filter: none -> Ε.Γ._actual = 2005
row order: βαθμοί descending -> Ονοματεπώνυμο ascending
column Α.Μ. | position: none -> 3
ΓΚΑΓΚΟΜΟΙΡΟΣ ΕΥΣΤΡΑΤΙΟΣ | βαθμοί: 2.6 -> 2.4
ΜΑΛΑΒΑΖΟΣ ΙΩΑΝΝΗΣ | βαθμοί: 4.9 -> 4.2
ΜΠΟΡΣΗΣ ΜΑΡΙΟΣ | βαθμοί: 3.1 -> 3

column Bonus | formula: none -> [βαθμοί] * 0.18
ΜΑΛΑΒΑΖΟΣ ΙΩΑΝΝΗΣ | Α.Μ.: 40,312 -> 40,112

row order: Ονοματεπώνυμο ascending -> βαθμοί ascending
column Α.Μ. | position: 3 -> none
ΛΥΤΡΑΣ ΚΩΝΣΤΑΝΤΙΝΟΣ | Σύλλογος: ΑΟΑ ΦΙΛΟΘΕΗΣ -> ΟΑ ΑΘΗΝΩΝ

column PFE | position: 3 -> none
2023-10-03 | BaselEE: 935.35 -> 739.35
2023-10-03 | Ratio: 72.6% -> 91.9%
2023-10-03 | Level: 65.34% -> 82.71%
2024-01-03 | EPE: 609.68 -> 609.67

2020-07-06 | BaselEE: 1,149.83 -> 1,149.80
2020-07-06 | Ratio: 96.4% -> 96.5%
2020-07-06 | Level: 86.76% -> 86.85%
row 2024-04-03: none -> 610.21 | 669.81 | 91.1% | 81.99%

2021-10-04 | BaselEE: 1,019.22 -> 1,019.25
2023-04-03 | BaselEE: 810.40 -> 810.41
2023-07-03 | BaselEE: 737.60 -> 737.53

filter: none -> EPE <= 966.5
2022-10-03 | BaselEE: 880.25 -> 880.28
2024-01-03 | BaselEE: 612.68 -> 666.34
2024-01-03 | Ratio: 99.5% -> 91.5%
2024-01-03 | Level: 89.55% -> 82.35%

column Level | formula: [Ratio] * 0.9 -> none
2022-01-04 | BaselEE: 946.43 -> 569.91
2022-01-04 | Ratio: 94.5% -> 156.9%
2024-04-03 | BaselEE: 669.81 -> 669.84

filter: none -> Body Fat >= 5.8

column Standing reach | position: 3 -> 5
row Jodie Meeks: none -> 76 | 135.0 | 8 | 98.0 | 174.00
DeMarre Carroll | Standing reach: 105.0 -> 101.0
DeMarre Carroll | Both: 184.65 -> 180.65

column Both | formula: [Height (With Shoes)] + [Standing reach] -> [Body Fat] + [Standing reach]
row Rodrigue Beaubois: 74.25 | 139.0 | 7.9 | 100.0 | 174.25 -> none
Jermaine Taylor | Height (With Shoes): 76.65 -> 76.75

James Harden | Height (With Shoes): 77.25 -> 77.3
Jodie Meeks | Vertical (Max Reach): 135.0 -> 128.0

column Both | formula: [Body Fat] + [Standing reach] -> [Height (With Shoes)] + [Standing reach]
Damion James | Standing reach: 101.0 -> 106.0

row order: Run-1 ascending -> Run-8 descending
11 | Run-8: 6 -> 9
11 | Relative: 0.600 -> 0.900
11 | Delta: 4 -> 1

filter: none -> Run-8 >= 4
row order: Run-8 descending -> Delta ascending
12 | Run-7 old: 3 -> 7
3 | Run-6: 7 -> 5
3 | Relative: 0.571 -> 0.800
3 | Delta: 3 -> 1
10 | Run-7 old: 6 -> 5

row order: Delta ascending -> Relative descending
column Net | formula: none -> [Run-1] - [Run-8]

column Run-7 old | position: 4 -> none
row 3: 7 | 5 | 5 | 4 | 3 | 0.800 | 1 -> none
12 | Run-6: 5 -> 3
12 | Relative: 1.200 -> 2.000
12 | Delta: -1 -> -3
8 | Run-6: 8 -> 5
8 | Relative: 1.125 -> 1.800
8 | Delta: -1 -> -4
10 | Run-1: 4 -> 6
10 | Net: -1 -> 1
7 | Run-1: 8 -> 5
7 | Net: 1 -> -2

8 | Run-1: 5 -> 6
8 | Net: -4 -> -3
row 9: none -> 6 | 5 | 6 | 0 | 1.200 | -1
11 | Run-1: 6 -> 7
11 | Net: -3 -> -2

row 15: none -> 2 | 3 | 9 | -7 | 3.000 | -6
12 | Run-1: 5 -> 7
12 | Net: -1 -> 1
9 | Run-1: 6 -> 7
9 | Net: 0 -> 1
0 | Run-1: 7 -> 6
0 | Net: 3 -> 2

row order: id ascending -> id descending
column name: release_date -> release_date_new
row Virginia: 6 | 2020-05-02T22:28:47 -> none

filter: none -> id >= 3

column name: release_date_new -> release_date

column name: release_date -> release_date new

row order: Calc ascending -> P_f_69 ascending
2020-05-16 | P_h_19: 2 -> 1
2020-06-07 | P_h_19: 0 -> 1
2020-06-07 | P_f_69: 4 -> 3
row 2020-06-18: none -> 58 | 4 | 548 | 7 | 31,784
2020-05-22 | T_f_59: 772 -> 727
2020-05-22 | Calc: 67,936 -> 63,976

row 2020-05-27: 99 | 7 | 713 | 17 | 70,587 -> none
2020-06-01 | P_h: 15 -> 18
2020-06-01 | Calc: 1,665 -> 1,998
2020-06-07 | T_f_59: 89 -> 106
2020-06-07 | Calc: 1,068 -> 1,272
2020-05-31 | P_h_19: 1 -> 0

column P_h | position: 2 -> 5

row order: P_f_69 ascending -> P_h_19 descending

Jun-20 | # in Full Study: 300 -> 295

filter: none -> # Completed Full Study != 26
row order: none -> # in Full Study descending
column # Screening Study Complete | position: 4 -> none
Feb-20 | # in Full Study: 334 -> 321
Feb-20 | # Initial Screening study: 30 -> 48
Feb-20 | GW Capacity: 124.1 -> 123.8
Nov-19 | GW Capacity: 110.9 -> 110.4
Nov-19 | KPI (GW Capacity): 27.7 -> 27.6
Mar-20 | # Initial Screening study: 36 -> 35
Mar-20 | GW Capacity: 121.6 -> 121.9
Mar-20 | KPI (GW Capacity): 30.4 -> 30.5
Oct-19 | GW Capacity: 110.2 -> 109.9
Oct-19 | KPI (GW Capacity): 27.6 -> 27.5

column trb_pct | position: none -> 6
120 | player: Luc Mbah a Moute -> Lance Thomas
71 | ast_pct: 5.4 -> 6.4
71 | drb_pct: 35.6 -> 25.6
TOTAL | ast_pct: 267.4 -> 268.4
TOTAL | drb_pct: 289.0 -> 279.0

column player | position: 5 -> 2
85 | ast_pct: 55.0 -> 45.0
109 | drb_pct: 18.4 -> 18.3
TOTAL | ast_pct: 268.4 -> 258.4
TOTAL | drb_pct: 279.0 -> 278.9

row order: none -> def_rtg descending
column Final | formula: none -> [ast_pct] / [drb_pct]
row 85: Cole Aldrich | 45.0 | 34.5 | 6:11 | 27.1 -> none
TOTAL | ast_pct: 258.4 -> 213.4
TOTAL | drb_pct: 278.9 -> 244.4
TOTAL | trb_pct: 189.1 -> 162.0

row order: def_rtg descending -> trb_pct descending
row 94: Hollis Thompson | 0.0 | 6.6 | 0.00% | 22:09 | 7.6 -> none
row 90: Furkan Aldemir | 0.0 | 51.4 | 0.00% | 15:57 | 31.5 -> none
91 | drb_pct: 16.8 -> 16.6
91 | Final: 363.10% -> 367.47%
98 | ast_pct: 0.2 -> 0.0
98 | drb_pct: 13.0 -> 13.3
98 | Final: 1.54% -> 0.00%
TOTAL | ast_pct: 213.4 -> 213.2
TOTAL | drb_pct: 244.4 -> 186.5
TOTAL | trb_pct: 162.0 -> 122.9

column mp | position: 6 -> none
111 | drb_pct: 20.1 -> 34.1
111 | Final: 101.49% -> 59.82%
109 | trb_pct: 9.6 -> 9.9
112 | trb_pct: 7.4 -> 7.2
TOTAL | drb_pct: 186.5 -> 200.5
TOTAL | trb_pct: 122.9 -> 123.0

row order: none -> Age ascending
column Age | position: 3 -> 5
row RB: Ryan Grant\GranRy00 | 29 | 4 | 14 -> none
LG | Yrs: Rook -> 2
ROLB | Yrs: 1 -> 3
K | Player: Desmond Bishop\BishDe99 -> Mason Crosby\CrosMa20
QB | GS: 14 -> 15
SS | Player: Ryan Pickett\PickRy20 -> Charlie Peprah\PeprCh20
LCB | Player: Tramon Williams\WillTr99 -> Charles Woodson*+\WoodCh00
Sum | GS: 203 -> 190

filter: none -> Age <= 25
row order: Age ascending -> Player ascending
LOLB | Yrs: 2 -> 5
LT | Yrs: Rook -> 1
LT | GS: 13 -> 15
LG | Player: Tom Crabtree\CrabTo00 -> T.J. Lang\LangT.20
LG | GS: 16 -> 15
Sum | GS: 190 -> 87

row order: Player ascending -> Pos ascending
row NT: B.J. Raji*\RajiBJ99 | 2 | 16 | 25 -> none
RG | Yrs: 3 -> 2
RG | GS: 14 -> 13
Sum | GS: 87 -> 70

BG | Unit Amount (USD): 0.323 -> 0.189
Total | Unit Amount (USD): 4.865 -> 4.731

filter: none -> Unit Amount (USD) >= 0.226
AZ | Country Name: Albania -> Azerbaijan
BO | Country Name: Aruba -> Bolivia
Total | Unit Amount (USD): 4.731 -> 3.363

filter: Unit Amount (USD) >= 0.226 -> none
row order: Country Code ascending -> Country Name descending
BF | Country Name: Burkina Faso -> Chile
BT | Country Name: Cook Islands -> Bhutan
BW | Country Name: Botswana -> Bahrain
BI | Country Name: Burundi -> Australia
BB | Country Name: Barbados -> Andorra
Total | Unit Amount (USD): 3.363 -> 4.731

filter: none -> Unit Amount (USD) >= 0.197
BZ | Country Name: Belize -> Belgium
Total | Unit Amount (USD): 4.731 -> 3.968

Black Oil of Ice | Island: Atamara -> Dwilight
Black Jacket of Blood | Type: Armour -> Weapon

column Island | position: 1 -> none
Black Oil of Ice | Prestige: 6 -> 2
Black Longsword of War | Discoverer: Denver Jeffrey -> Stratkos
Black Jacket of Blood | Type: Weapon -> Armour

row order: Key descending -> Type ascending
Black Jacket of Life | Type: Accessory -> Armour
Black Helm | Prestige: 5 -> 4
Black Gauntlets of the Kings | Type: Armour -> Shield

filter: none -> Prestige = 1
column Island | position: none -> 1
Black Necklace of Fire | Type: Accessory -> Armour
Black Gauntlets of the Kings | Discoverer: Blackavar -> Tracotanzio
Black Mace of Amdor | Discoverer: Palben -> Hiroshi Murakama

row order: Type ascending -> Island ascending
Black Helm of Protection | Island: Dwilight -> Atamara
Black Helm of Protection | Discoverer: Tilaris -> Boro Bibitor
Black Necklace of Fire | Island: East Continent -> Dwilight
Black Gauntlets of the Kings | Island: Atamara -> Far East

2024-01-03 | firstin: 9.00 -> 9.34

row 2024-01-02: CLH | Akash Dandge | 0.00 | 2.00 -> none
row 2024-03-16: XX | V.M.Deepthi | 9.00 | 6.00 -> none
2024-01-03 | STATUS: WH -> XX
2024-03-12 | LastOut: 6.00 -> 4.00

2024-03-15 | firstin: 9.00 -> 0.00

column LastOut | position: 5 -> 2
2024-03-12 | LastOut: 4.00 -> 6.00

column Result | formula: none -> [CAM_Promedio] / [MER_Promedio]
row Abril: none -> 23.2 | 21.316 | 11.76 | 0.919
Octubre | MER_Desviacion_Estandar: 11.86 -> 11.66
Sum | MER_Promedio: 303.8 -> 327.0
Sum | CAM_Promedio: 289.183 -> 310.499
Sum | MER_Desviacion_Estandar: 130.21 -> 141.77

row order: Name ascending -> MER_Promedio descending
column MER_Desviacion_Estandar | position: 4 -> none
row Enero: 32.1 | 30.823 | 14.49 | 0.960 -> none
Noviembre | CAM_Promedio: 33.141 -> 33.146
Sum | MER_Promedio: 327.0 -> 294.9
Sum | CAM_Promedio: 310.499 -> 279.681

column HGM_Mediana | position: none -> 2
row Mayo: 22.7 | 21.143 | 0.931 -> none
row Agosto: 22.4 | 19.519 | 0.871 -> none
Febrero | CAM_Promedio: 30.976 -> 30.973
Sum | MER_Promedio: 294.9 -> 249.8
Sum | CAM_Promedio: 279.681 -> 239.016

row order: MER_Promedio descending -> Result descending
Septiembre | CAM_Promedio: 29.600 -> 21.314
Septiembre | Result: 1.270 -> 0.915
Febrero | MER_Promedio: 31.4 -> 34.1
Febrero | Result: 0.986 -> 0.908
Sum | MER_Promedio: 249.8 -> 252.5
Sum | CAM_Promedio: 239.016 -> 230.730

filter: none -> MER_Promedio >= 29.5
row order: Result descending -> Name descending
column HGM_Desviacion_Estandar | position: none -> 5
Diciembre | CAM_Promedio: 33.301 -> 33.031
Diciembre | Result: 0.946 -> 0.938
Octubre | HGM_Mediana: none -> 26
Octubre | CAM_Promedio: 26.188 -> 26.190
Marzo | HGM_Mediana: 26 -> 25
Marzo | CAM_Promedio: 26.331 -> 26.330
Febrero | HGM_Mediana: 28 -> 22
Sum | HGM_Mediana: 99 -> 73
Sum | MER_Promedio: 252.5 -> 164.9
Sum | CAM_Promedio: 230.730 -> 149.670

────────────────

● **WORK ORDER**: Please transcribe only the lines in the records above running from the line that has "12 | Delta: -1 -> -3" through the line that has "row order: id ascending -> id descending", both included, exactly as they appear.

● **TASK ANSWER**:
12 | Delta: -1 -> -3
8 | Run-6: 8 -> 5
8 | Relative: 1.125 -> 1.800
8 | Delta: -1 -> -4
10 | Run-1: 4 -> 6
10 | Net: -1 -> 1
7 | Run-1: 8 -> 5
7 | Net: 1 -> -2

8 | Run-1: 5 -> 6
8 | Net: -4 -> -3
row 9: none -> 6 | 5 | 6 | 0 | 1.200 | -1
11 | Run-1: 6 -> 7
11 | Net: -3 -> -2

row 15: none -> 2 | 3 | 9 | -7 | 3.000 | -6
12 | Run-1: 5 -> 7
12 | Net: -1 -> 1
9 | Run-1: 6 -> 7
9 | Net: 0 -> 1
0 | Run-1: 7 -> 6
0 | Net: 3 -> 2

row order: id ascending -> id descending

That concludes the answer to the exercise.